This year marks 100 years of the Merchant Marine Act of 1920. Its section called the Jones Act is probably the most important for the health and safety of Americans working on U.S. coastal waters and inland rivers.
The Jones Act requires the owners of vessels to give workers a seaworthy vessel as their workplace. What “seaworthy” means under maritime law is a little unusual but understanding it can help you understand your rights and how you might hold your employers accountable for your work-related injuries or illnesses.
Seaworthiness is an owner’s key responsibility to workers
Seamen are not eligible for the same state workers’ compensation programs that protect access to health care and other compensation when land-bound workers become sick or injured because of their job. Instead, the Jones Act is there to help workers on the water.
A critically important part of the law requires owners to provide seaworthy vessels for all seamen. If a vessel is unseaworthy in even the smallest way, owners are “liable,” meaning legally responsible for their actions or failures to act.

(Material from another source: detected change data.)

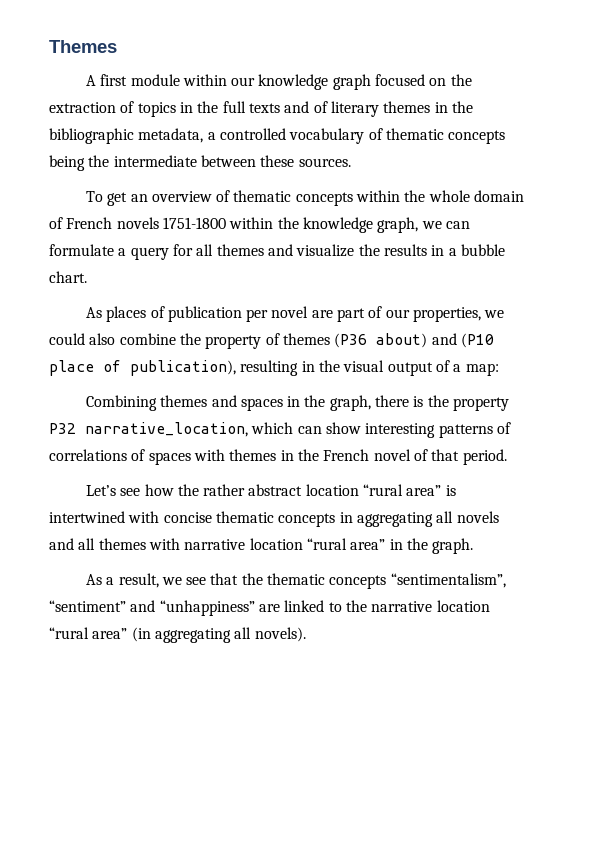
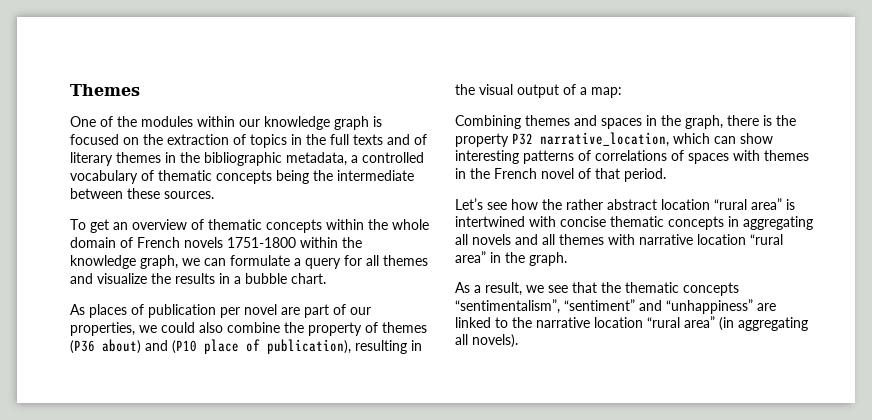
- A first module within our knowledge graph focused on the extraction of topics in the full texts and of literary themes in the bibliographic metadata, a controlled vocabulary of thematic concepts being the intermediate between these sources.
+ One of the modules within our knowledge graph is focused on the extraction of topics in the full texts and of literary themes in the bibliographic metadata, a controlled vocabulary of thematic concepts being the intermediate between these sources.

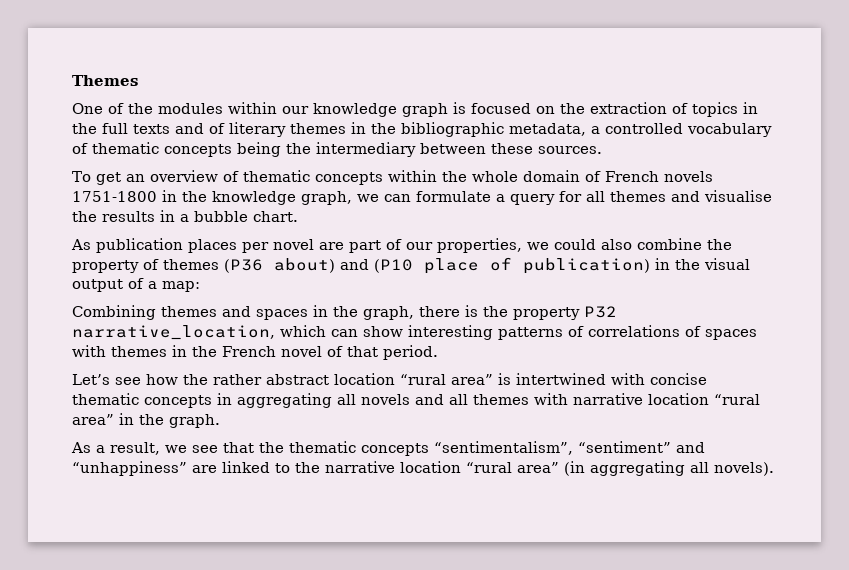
- One of the modules within our knowledge graph is focused on the extraction of topics in the full texts and of literary themes in the bibliographic metadata, a controlled vocabulary of thematic concepts being the intermediate between these sources.
+ One of the modules within our knowledge graph is focused on the extraction of topics in the full texts and of literary themes in the bibliographic metadata, a controlled vocabulary of thematic concepts being the intermediary between these sources.
- To get an overview of thematic concepts within the whole domain of French novels 1751-1800 within the knowledge graph, we can formulate a query for all themes and visualize the results in a bubble chart.
+ To get an overview of thematic concepts within the whole domain of French novels 1751-1800 in the knowledge graph, we can formulate a query for all themes and visualise the results in a bubble chart.
- As places of publication per novel are part of our properties, we could also combine the property of themes (P36 about) and (P10 place of publication), resulting in the visual output of a map:
+ As publication places per novel are part of our properties, we could also combine the property of themes (P36 about) and (P10 place of publication) in the visual output of a map:

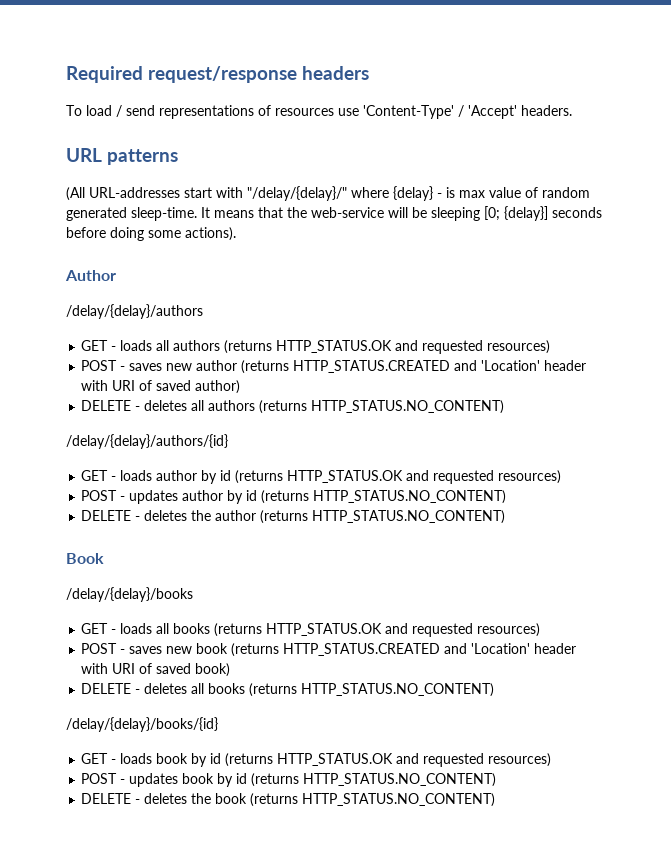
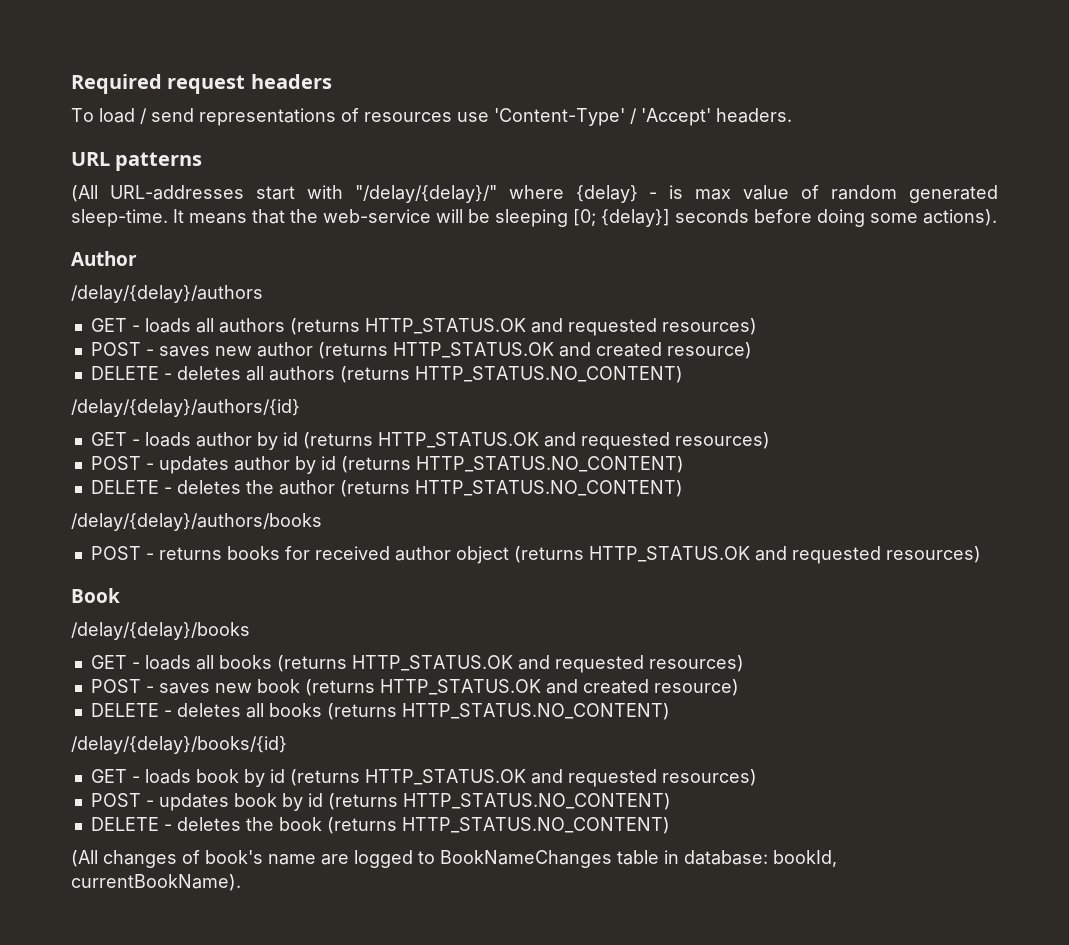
- Required request/response headers
+ Required request headers
- POST - saves new author (returns HTTP_STATUS.CREATED and 'Location' header with URI of saved author)
+ POST - saves new author (returns HTTP_STATUS.OK and created resource)
+ /delay/{delay}/authors/books
+ POST - returns books for received author object (returns HTTP_STATUS.OK and requested resources)
- POST - saves new book (returns HTTP_STATUS.CREATED and 'Location' header with URI of saved book)
+ POST - saves new book (returns HTTP_STATUS.OK and created resource)
+ (All changes of book's name are logged to BookNameChanges table in database: bookId, currentBookName).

Seaworthiness can mean many things
Many people may imagine an unseaworthy vessel as a boat that sinks like a stone as soon as it gets wet. Under the Jones Act and court rulings about it, a vessel can be unseaworthy if any aspect of it makes it unfit for its purpose.
This could mean it carries cargo that is too heavy or imbalanced, lacks the right safety equipment or is not maintained properly. It could even mean there is a greasy spot on the deck, no warning sign about some danger, or not enough lighting to get up and down the stairs.
Finally, seaworthiness can also mean the crew is well trained to do their job and use safety features, and they can get enough sleep. The pilot also has not been drinking or looking at their phone or listening to music instead of watching where they are going.